RECORDS PROVIDED:
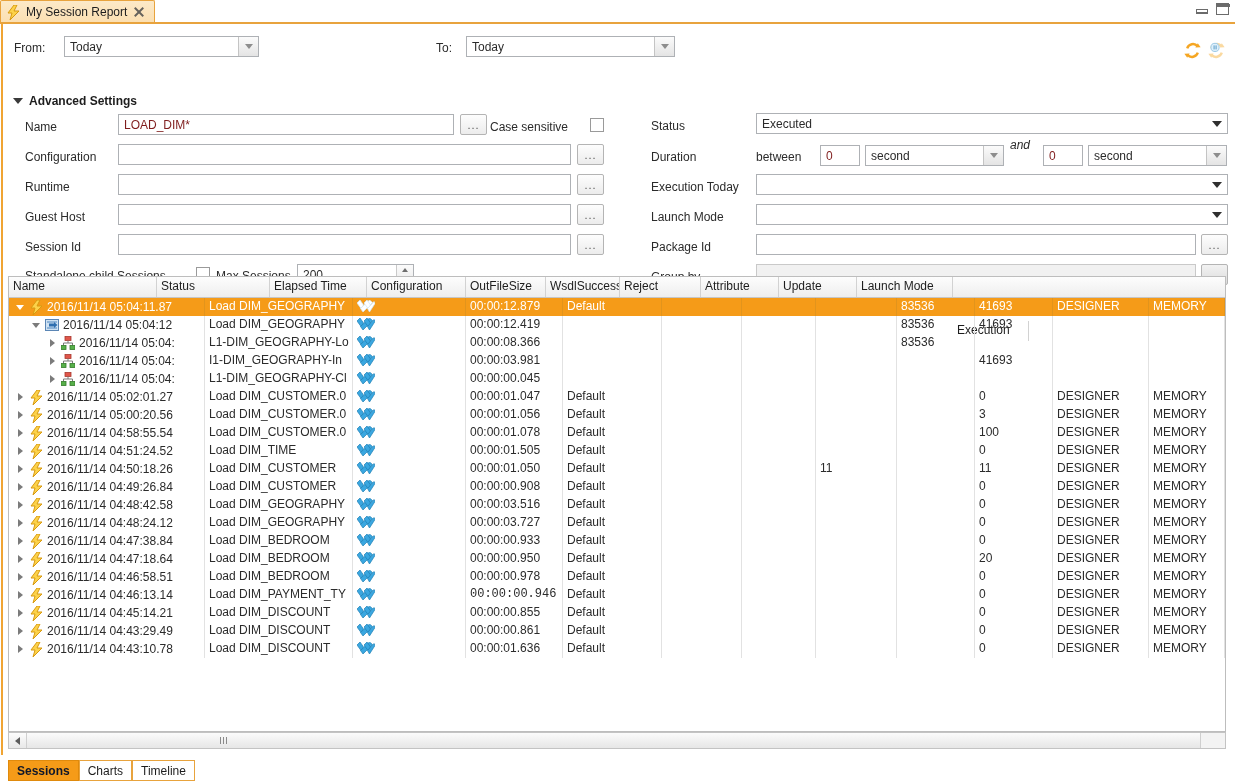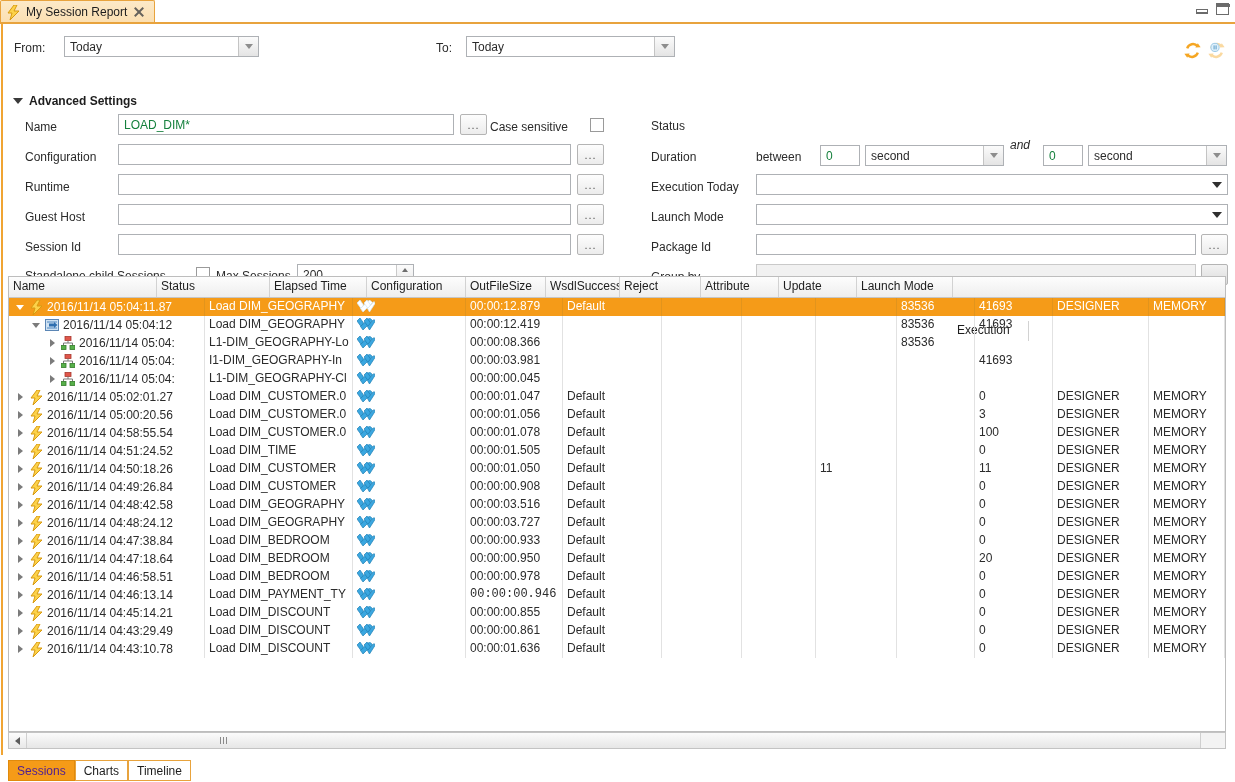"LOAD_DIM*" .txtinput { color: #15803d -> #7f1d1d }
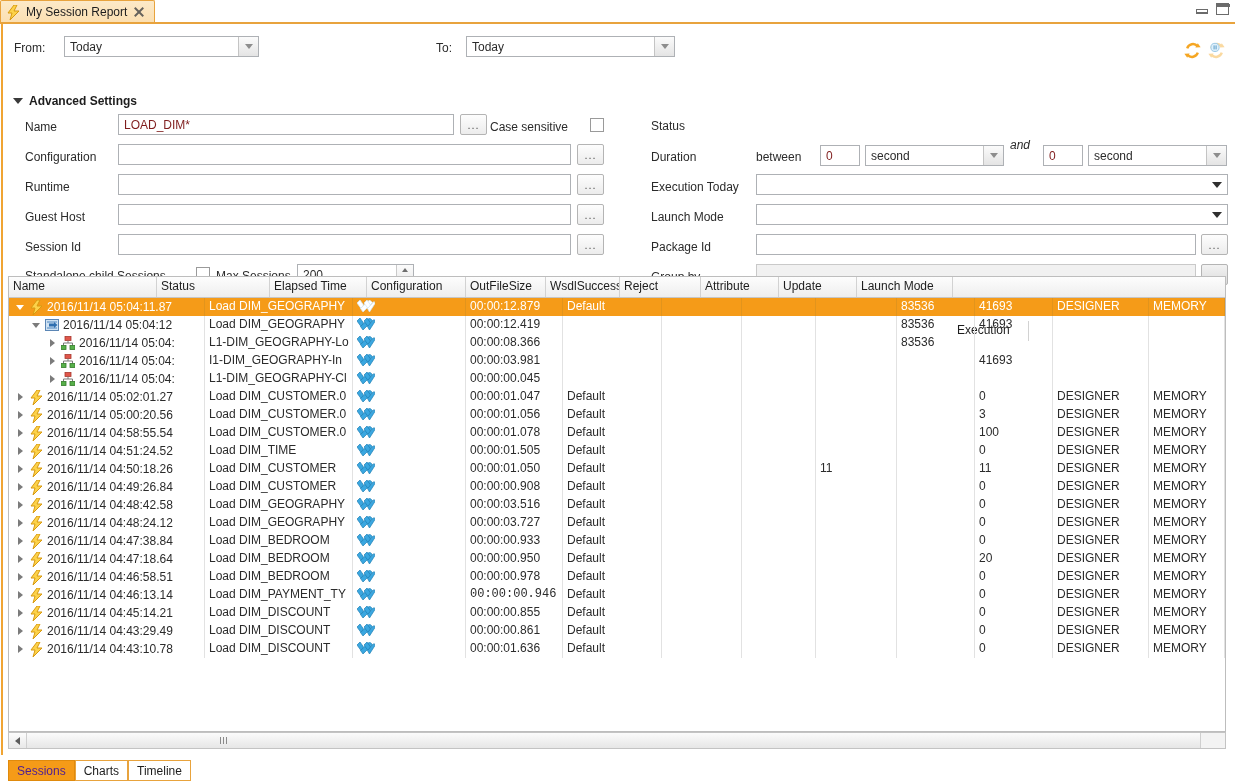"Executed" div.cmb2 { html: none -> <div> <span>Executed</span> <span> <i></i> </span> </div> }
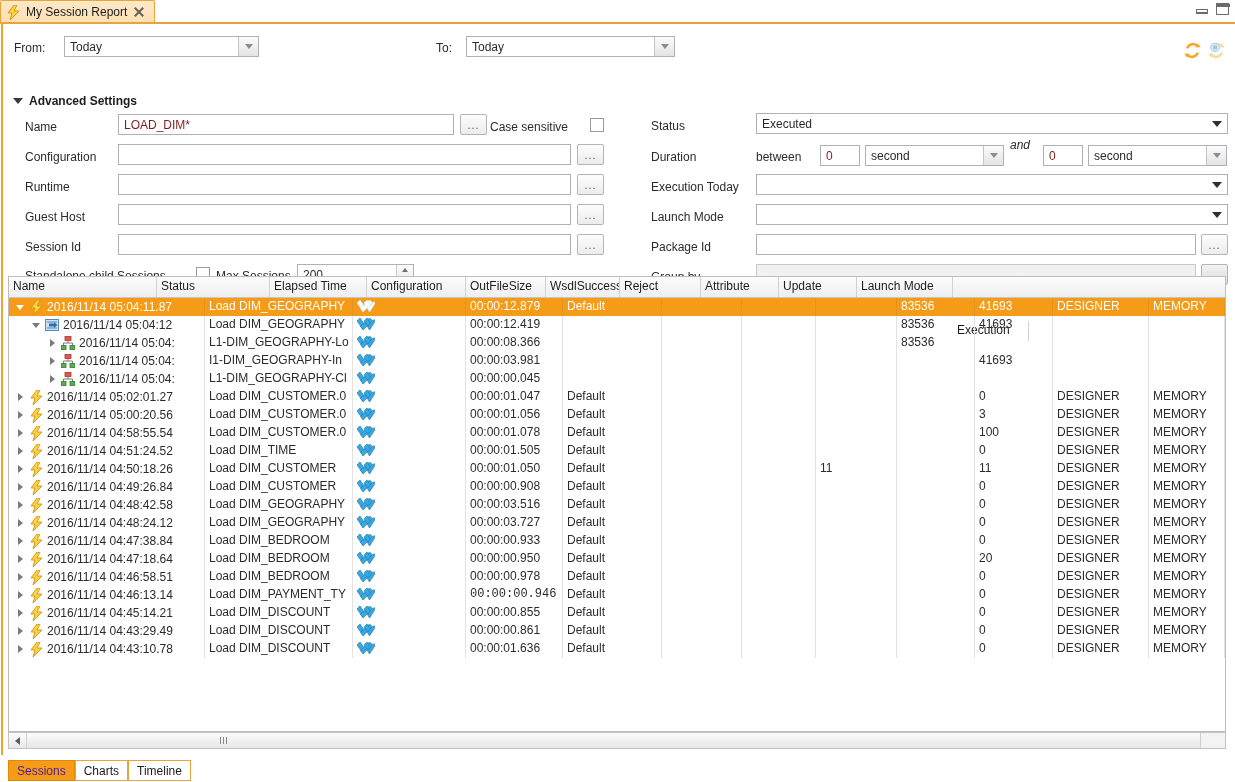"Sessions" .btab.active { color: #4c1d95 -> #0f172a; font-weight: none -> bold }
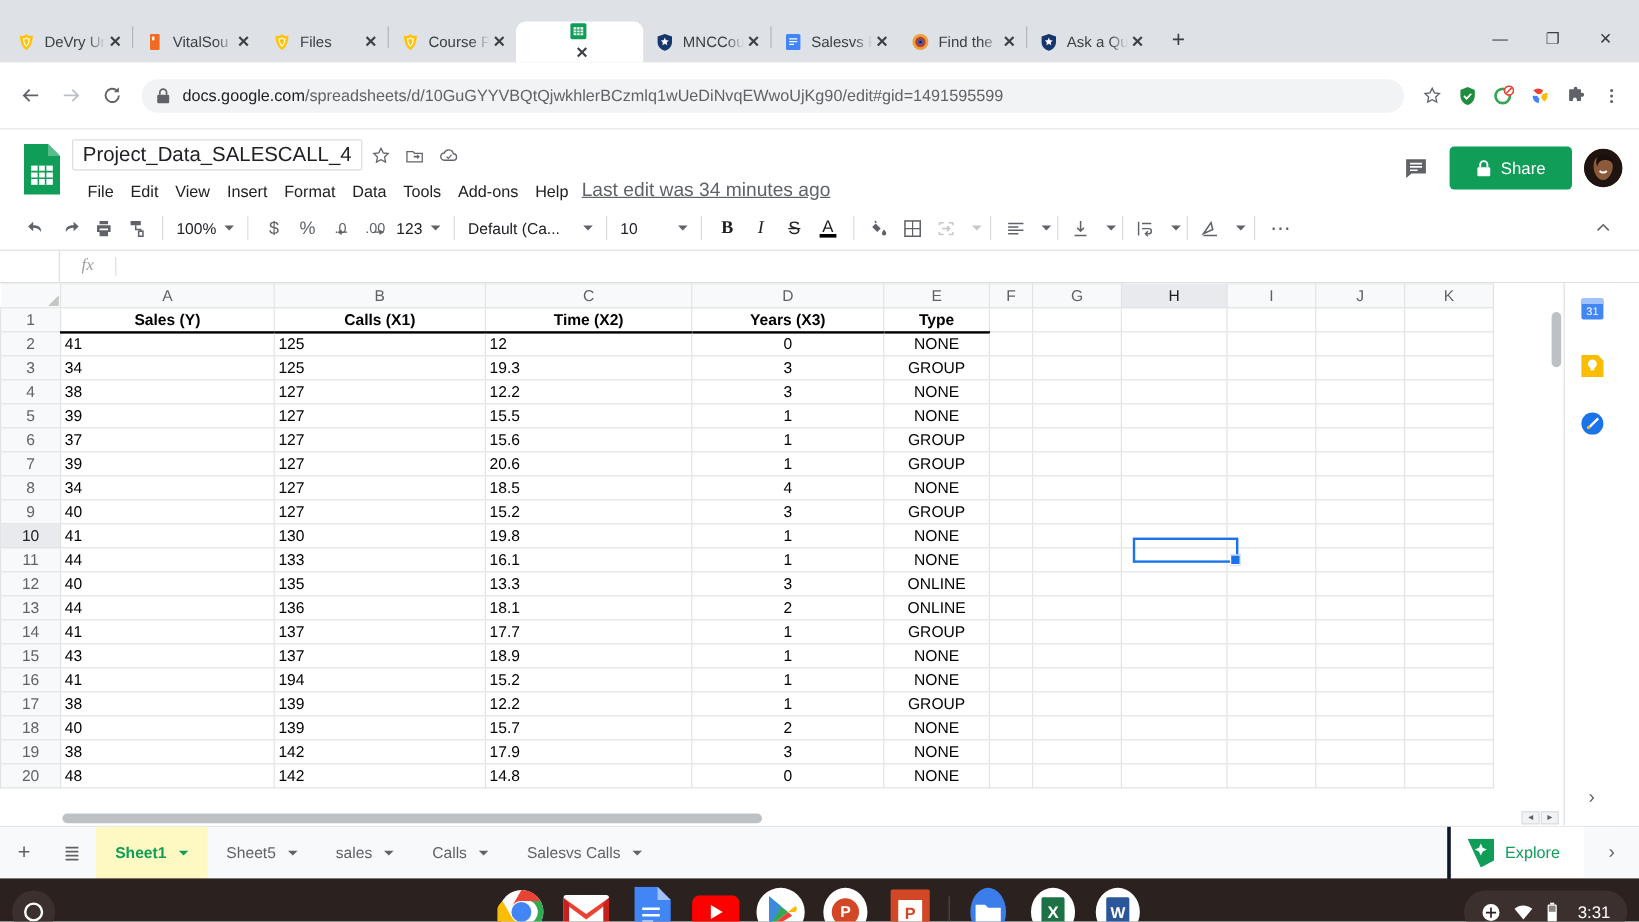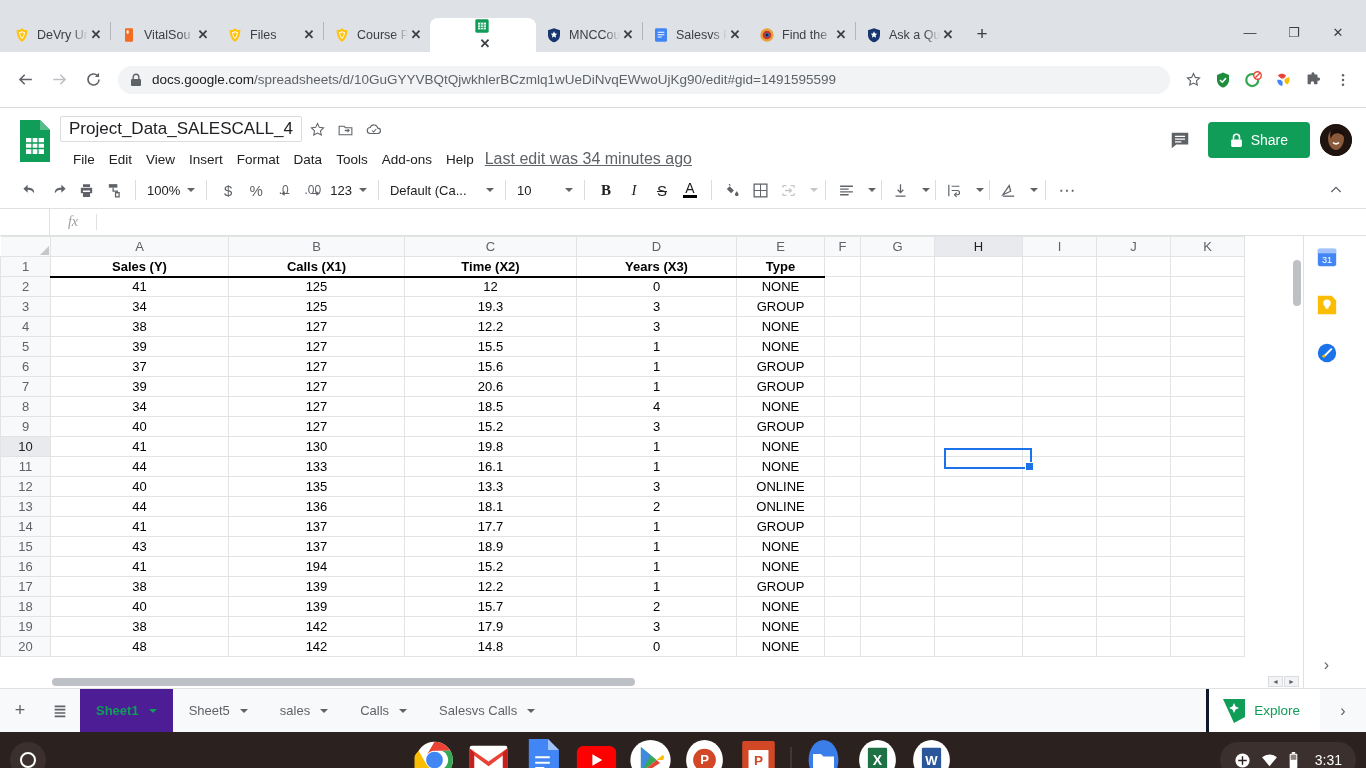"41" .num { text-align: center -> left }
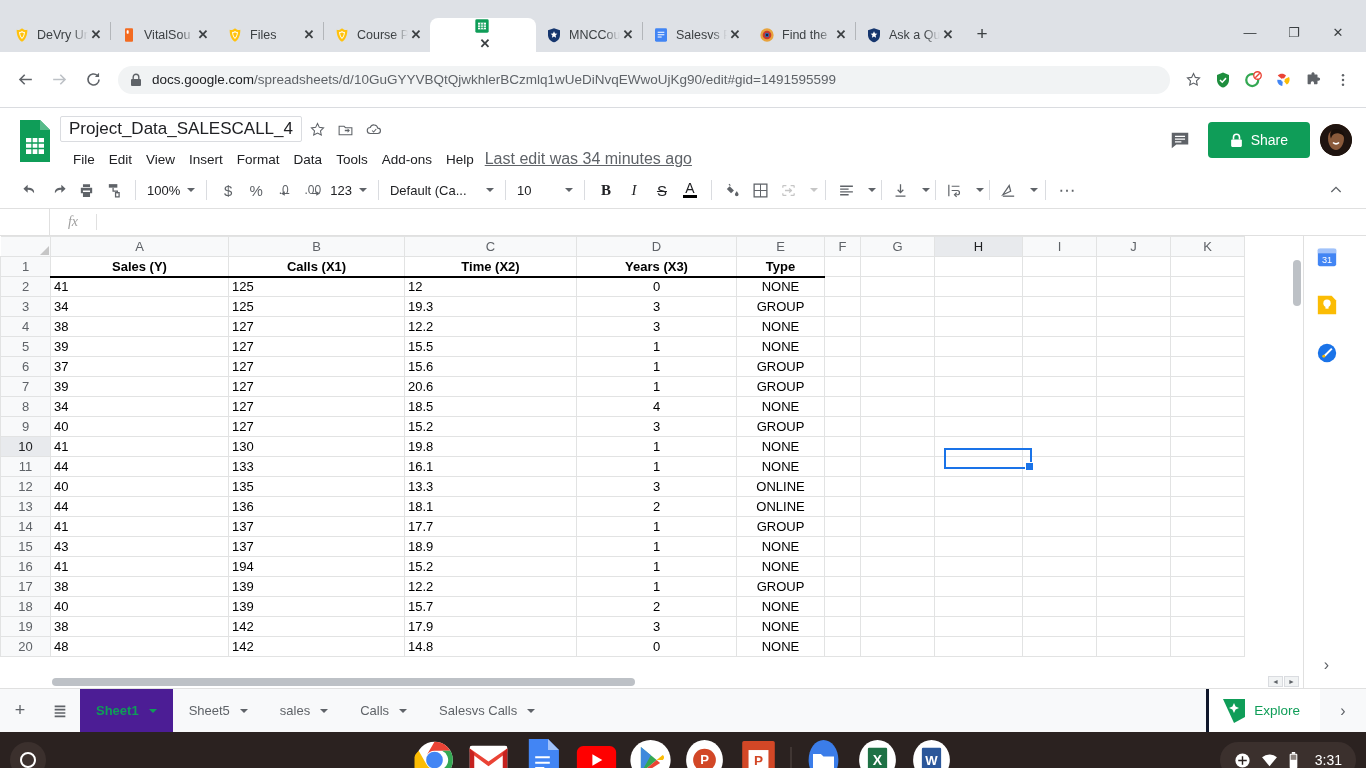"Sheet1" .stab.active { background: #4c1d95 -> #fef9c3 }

TASK TO CARRY OUT: Exactly the lines from the one that contains "color: #4c1d95 ->" to the last line of the data, both included, should be set down, and no pictures should appear among them.

RESPONSE TO THIS EXERCISE:
"Sessions" .btab.active { color: #4c1d95 -> #0f172a; font-weight: none -> bold }
"41" .num { text-align: center -> left }
"Sheet1" .stab.active { background: #4c1d95 -> #fef9c3 }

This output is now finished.